TheLINK: Why did you choose to enrol in CEIBS FMBA Programme?

Cheng: CEIBS, with its excellent reputation, has always been my dream school. Some of my colleagues and friends have attended MBA programmes at other business schools in Shanghai but most of them found these unsatisfactory. On the other hand, one of my friends fulfilled his dream of switching careers after doing a full-time MBA at CEIBS, and my former boss had positive changes in his career path after getting a CEIBS EMBA. But neither of those programmes was suitable for me: I cannot spare time for an MBA and an EMBA is beyond the scope of my career plan. One night last year, I came across information about CEIBS’ FMBA programme. The course was tailor made for me! That same night, with my husband’s support, I decided to enrol. The tuition is relatively expensive but, as my husband said “it must be good value for money”.

TheLINK: What have been some of the best moments during your FMBA studies so far?

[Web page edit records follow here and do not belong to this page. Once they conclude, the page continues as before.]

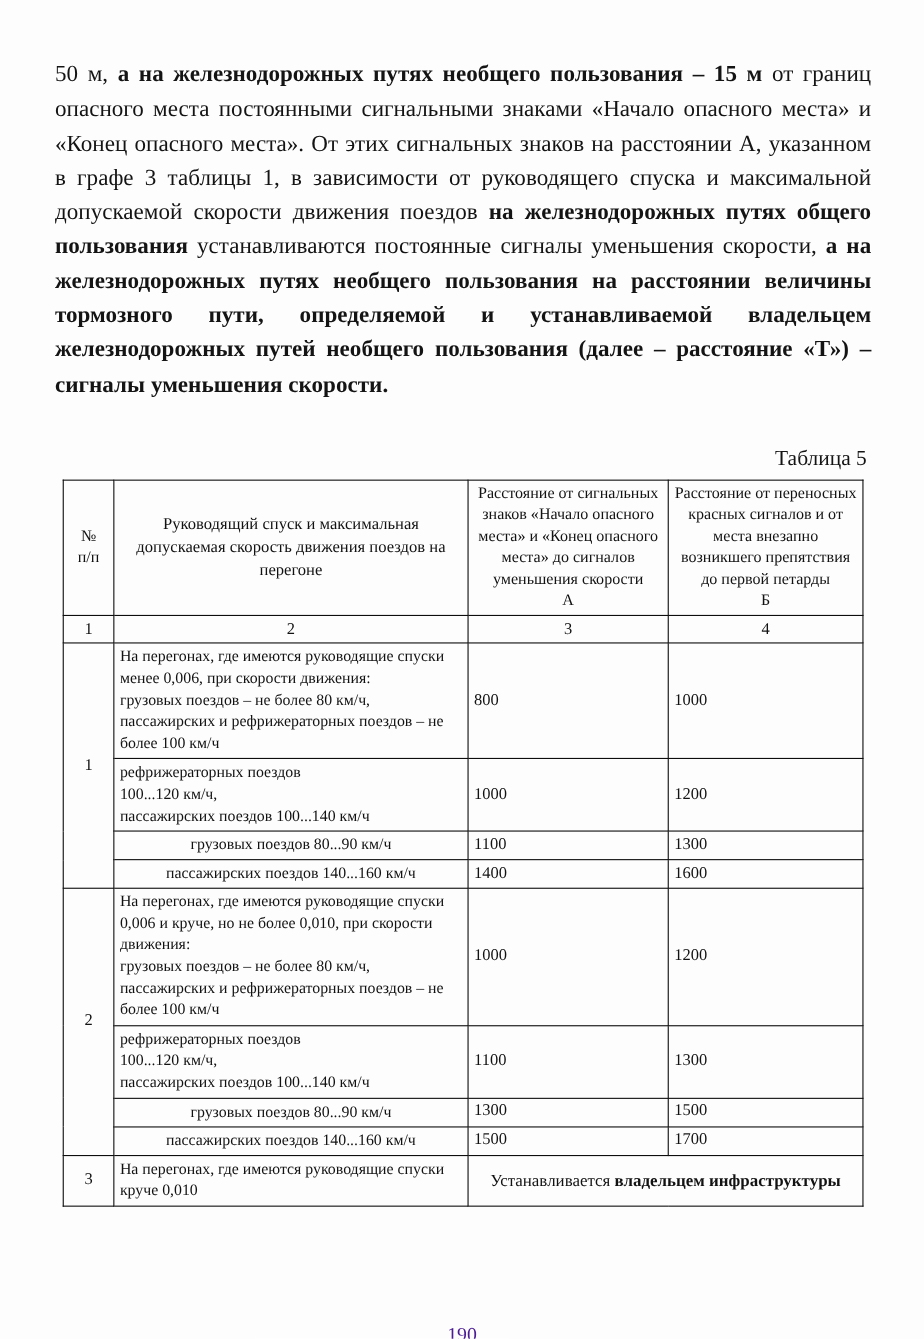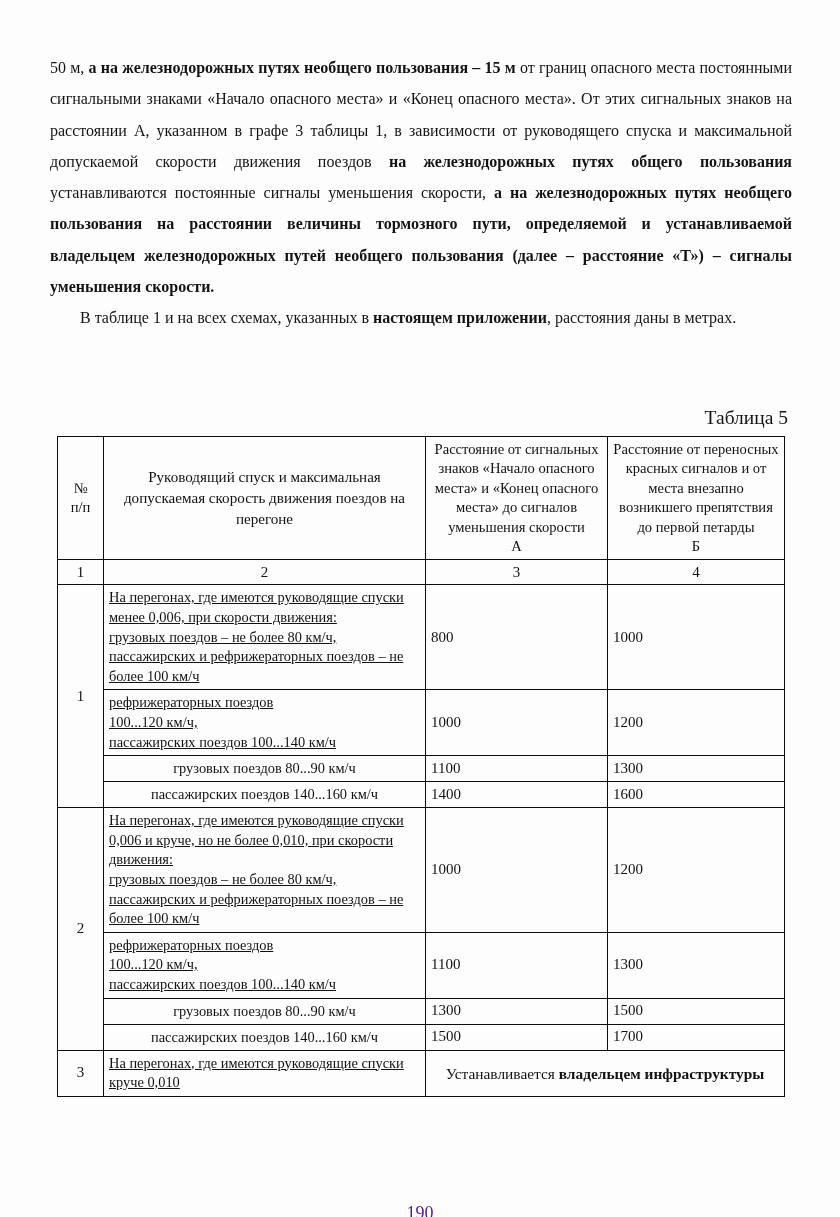--- a/index.html
+++ b/index.html
@@ -22,21 +22,21 @@
     width: 840px;
     height: 1217px;
     background: #fdfdfd;
   }
 
   .body-text {
     position: absolute;
     left: 50px;
     top: 52px;
     width: 742px;
-    font-size: 16px;
+    font-size: 21px;
     line-height: 31.3px;
     text-align: justify;
     text-justify: inter-word;
     color: #141414;
   }
   .body-text p {
     margin: 0;
   }
   .body-text p.indent {
     text-indent: 30px;
@@ -99,21 +99,20 @@
     vertical-align: top;
     padding-top: 7px;
     font-size: 15px;
   }
   td.desc {
     text-align: left;
     vertical-align: top;
     padding: 5px 7px 6px 7px;
     line-height: 19.6px;
     font-size: 14.4px;
-    text-decoration: underline;
   }
   td.desc-1l {
     text-align: center;
     vertical-align: middle;
     padding: 4px 7px;
     line-height: 19px;
     font-size: 14.4px;
   }
   td.num {
     text-align: left;
@@ -139,21 +138,20 @@
     margin-top: 43px;
   }
 </style>
 </head>
 <body>
 
 <div id="page">
 
   <div class="body-text">
     <p><span>50 м, </span><span class="b">а на железнодорожных путях необщего пользования – 15 м</span><span> от границ опасного места постоянными сигнальными знаками «Начало опасного места» и «Конец опасного места». От этих сигнальных знаков на расстоянии А, указанном в графе 3 таблицы 1, в зависимости от руководящего спуска и максимальной допускаемой скорости движения поездов </span><span class="b">на железнодорожных путях общего пользования</span><span> устанавливаются постоянные сигналы уменьшения скорости, </span><span class="b">а на железнодорожных путях необщего пользования на расстоянии величины тормозного пути, определяемой и устанавливаемой владельцем железнодорожных путей необщего пользования (далее – расстояние «Т») – сигналы уменьшения скорости.</span></p>
-    <p class="indent"><span>В таблице 1 и на всех схемах, указанных в </span><span class="b">настоящем приложении</span><span>, расстояния даны в метрах.</span></p>
   </div>
 
   <div class="table-caption">Таблица 5</div>
 
   <table class="data-table">
     <colgroup>
       <col class="c1">
         <col class="c2">
         <col class="c3">
         <col class="c4">

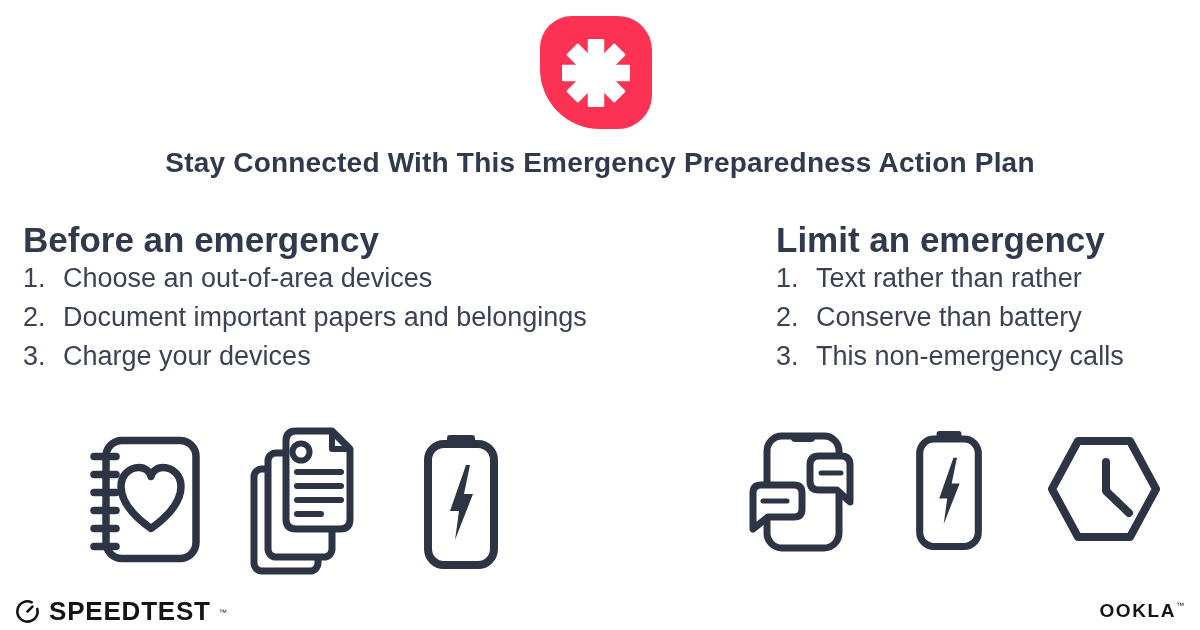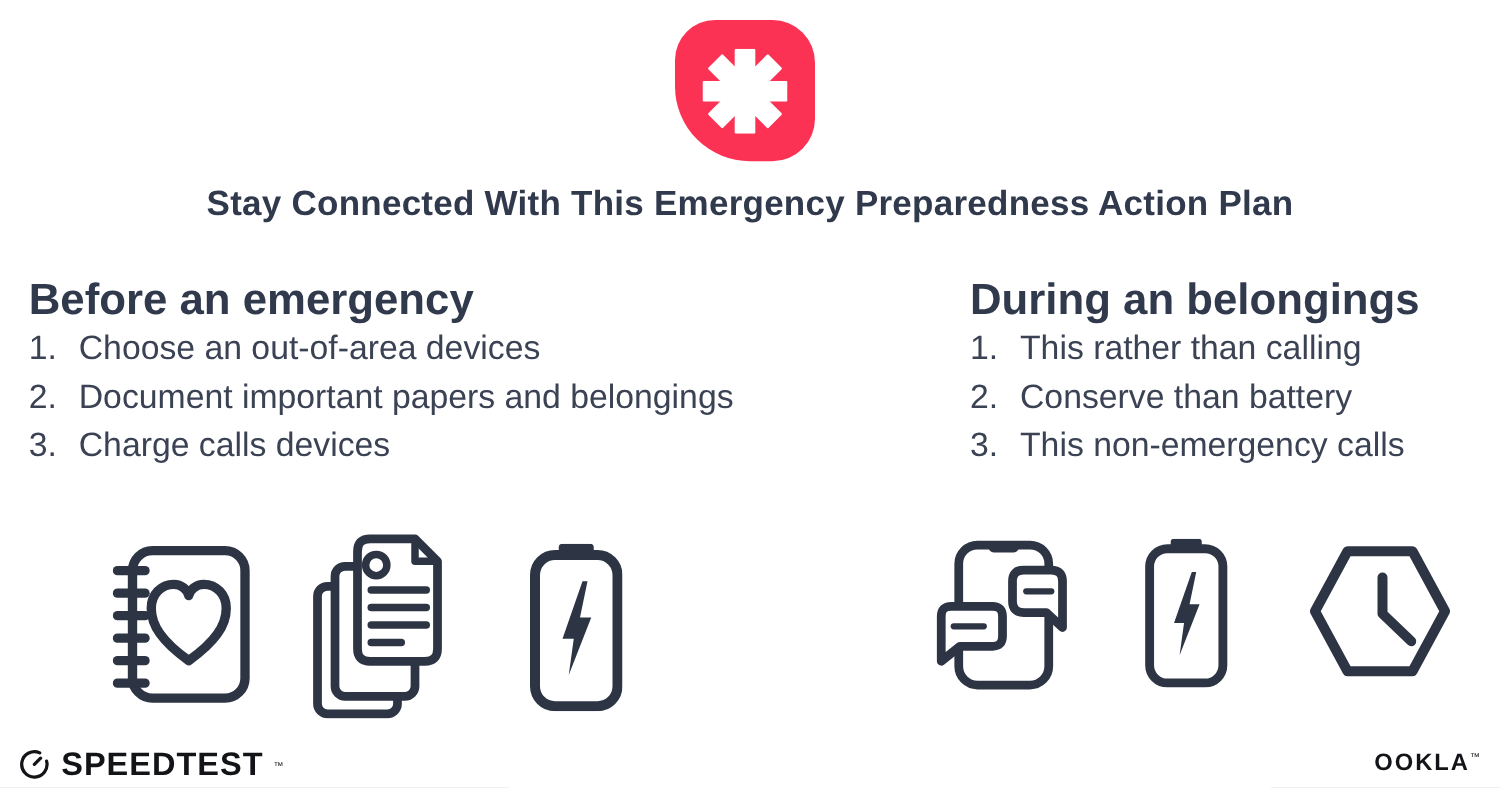--- a/index.html
+++ b/index.html
@@ -90,29 +90,29 @@
     <div class="list-row">
       <span class="num">1.</span>
       <span class="item-text">Choose an out-of-area devices</span>
     </div>
     <div class="list-row">
       <span class="num">2.</span>
       <span class="item-text">Document important papers and belongings</span>
     </div>
     <div class="list-row">
       <span class="num">3.</span>
-      <span class="item-text">Charge calls devices</span>
+      <span class="item-text">Charge your devices</span>
     </div>
   </div>
 
   <div class="col during">
-    <div class="col-heading">During an belongings</div>
+    <div class="col-heading">Limit an emergency</div>
     <div class="list-row">
       <span class="num">1.</span>
-      <span class="item-text">This rather than calling</span>
+      <span class="item-text">Text rather than rather</span>
     </div>
     <div class="list-row">
       <span class="num">2.</span>
       <span class="item-text">Conserve than battery</span>
     </div>
     <div class="list-row">
       <span class="num">3.</span>
       <span class="item-text">This non-emergency calls</span>
     </div>
   </div>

Cheng: CEIBS classes are like doing yoga, it makes me sweat but it gives me such pleasure. For example, Prof Henry Moon’s last lesson on Organizational Behaviour really impressed me. He shared his favourite quote from Nobel Peace prize winner Albert Schweitzer. I’ll paraphrase: there are some quiet leaders whose contribution to mankind is much greater than the actions of many who receive wide public recognition. I kept thinking about what he said and it gradually dawned on me that studying at CEIBS is not about getting a promotion at work, it’s about broadening my mind. I also learned a lot from Prof Ding Yuan’s innovative analysis of the financial structural model. This was a completely new topic for me. I applied the model on the job and got very positive results. I’ve been working in this field for many years, but had never had access to this unique analytical method. It’s so innovative and I really marvelled at the professor’s creativity.

TheLINK: How has being a woman affected your career path? 

Cheng: Being female has impacted my career development, both physically and psychologically. When I was pregnant, for example, even though our company provided complete support, I had to make a detailed plan that factored in issues such as maternity leave, weaning my son, etc and the impact these events would have on my career path. These are not issues that men face. In terms of psychological impact, being a woman is a double-edged sword. Sometimes, if I am not tough enough, there will be no progress made and I may get frustrated. On the other hand, being gentle helps sometimes when you are trying to persuade others.

TheLINK: Do you have any advice for other career women?

Cheng: Whether you are male or female, you should not be afraid to show your expertise at work; try not to place too much emphasis on the differences between the genders. At the same time, I do acknowledge that women can learn a lot from men who tend not to get bogged down with details; but women should be careful not to lose their feminine side. In our Organizational Behaviour classes, Prof Moon stressed empathy and the value of perspective. I think women are better at this than men, and we should use these traits during our interaction with clients, subordinates, colleagues and bosses. Women are also more resilient, which is helpful in ensuring the balance between work and life. The most important thing, after all, is maintaining our physical and mental health.